**Front-end code change data:**
--- START ---
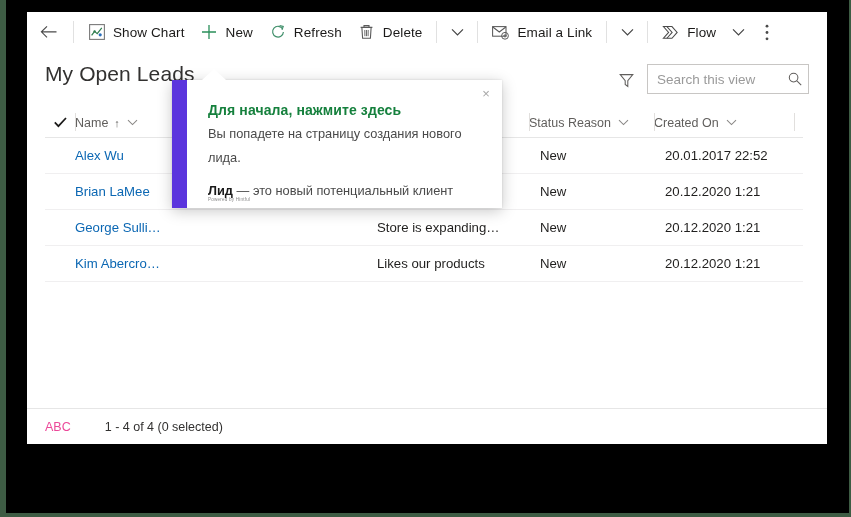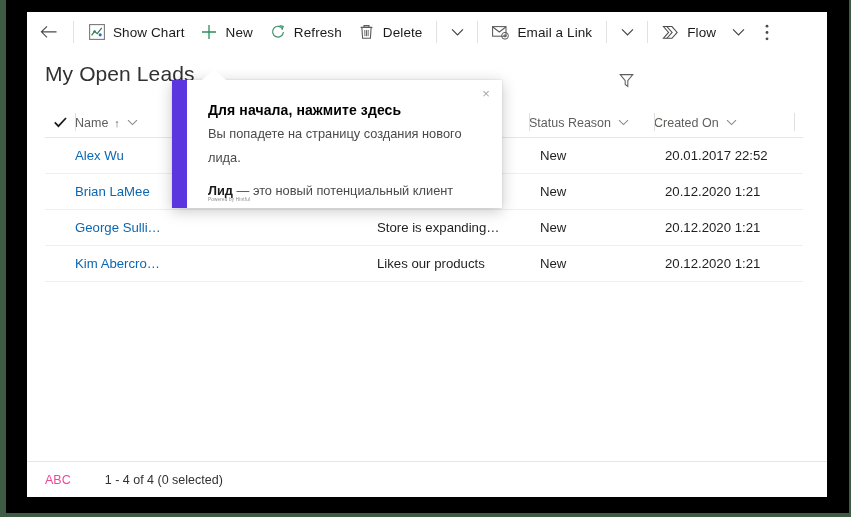--- a/index.html
+++ b/index.html
@@ -22,21 +22,21 @@
     position: absolute;
     left: 6px; top: 0px;
     width: 843px; height: 513px;
     background: #000000;
   }
 
   
   #app {
     position: absolute;
     left: 21px; top: 12px;
-    width: 800px; height: 485px;
+    width: 800px; height: 432px;
     background: #ffffff;
     overflow: hidden;
   }
 
   
   #commandbar {
     position: absolute;
     left: 0; top: 0;
     width: 800px; height: 40px;
     background: #ffffff;
@@ -258,21 +258,21 @@
     line-height: 1;
   }
   #coach-body {
     position: absolute;
     left: 36px; top: 22px;
     width: 278px;
   }
   #coach-title {
     font-size: 14px;
     font-weight: bold;
-    color: #000000;
+    color: #15803d;
     margin-bottom: 4px;
     letter-spacing: 0.1px;
   }
   #coach-sub {
     font-size: 12.8px;
     color: #4a4a4a;
     line-height: 24px;
   }
   #coach-note {
     margin-top: 13px;
@@ -409,20 +409,29 @@
 
       <div id="viewheader">
         <div id="viewtitle">My Open Leads</div>
 
         <div id="filter-icon-wrap">
           <svg width="15" height="15" viewBox="0 0 15 15">
             <path d="M1.2 1.6 L13.8 1.6 L8.8 7.6 L8.8 13.4 L6.2 11.4 L6.2 7.6 Z" fill="none" stroke="#605e5c" stroke-width="1.05"></path>
           </svg>
         </div>
 
+        <div id="searchbox">
+          <input type="text" id="search-input" placeholder="Search this view" style="">
+          <span id="search-icon-wrap">
+            <svg width="14" height="14" viewBox="0 0 14 14">
+              <circle cx="5.6" cy="5.6" r="4.3" fill="none" stroke="#605e5c" stroke-width="1.05"></circle>
+              <path d="M8.9 8.9 L13.2 13.2" stroke="#605e5c" stroke-width="1.05"></path>
+            </svg>
+          </span>
+        </div>
       </div>
 
       <div id="grid">
 
         <div id="headrow">
           <div id="checkcol">
             <svg width="13" height="11" viewBox="0 0 13 11">
               <path d="M0.8 5.4 L4.4 9.2 L12.0 1.0" fill="none" stroke="#1b1a19" stroke-width="1.7"></path>
             </svg>
           </div>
--- END ---
**Aim of the exercise:** With the line containing "left: 21px; top: 12px;" as the first and the last line above as the final one, copy those lines exactly and no others.

**Answer:**
     left: 21px; top: 12px;
-    width: 800px; height: 485px;
+    width: 800px; height: 432px;
     background: #ffffff;
     overflow: hidden;
   }
 
   
   #commandbar {
     position: absolute;
     left: 0; top: 0;
     width: 800px; height: 40px;
     background: #ffffff;
@@ -258,21 +258,21 @@
     line-height: 1;
   }
   #coach-body {
     position: absolute;
     left: 36px; top: 22px;
     width: 278px;
   }
   #coach-title {
     font-size: 14px;
     font-weight: bold;
-    color: #000000;
+    color: #15803d;
     margin-bottom: 4px;
     letter-spacing: 0.1px;
   }
   #coach-sub {
     font-size: 12.8px;
     color: #4a4a4a;
     line-height: 24px;
   }
   #coach-note {
     margin-top: 13px;
@@ -409,20 +409,29 @@
 
       <div id="viewheader">
         <div id="viewtitle">My Open Leads</div>
 
         <div id="filter-icon-wrap">
           <svg width="15" height="15" viewBox="0 0 15 15">
             <path d="M1.2 1.6 L13.8 1.6 L8.8 7.6 L8.8 13.4 L6.2 11.4 L6.2 7.6 Z" fill="none" stroke="#605e5c" stroke-width="1.05"></path>
           </svg>
         </div>
 
+        <div id="searchbox">
+          <input type="text" id="search-input" placeholder="Search this view" style="">
+          <span id="search-icon-wrap">
+            <svg width="14" height="14" viewBox="0 0 14 14">
+              <circle cx="5.6" cy="5.6" r="4.3" fill="none" stroke="#605e5c" stroke-width="1.05"></circle>
+              <path d="M8.9 8.9 L13.2 13.2" stroke="#605e5c" stroke-width="1.05"></path>
+            </svg>
+          </span>
+        </div>
       </div>
 
       <div id="grid">
 
         <div id="headrow">
           <div id="checkcol">
             <svg width="13" height="11" viewBox="0 0 13 11">
               <path d="M0.8 5.4 L4.4 9.2 L12.0 1.0" fill="none" stroke="#1b1a19" stroke-width="1.7"></path>
             </svg>
           </div>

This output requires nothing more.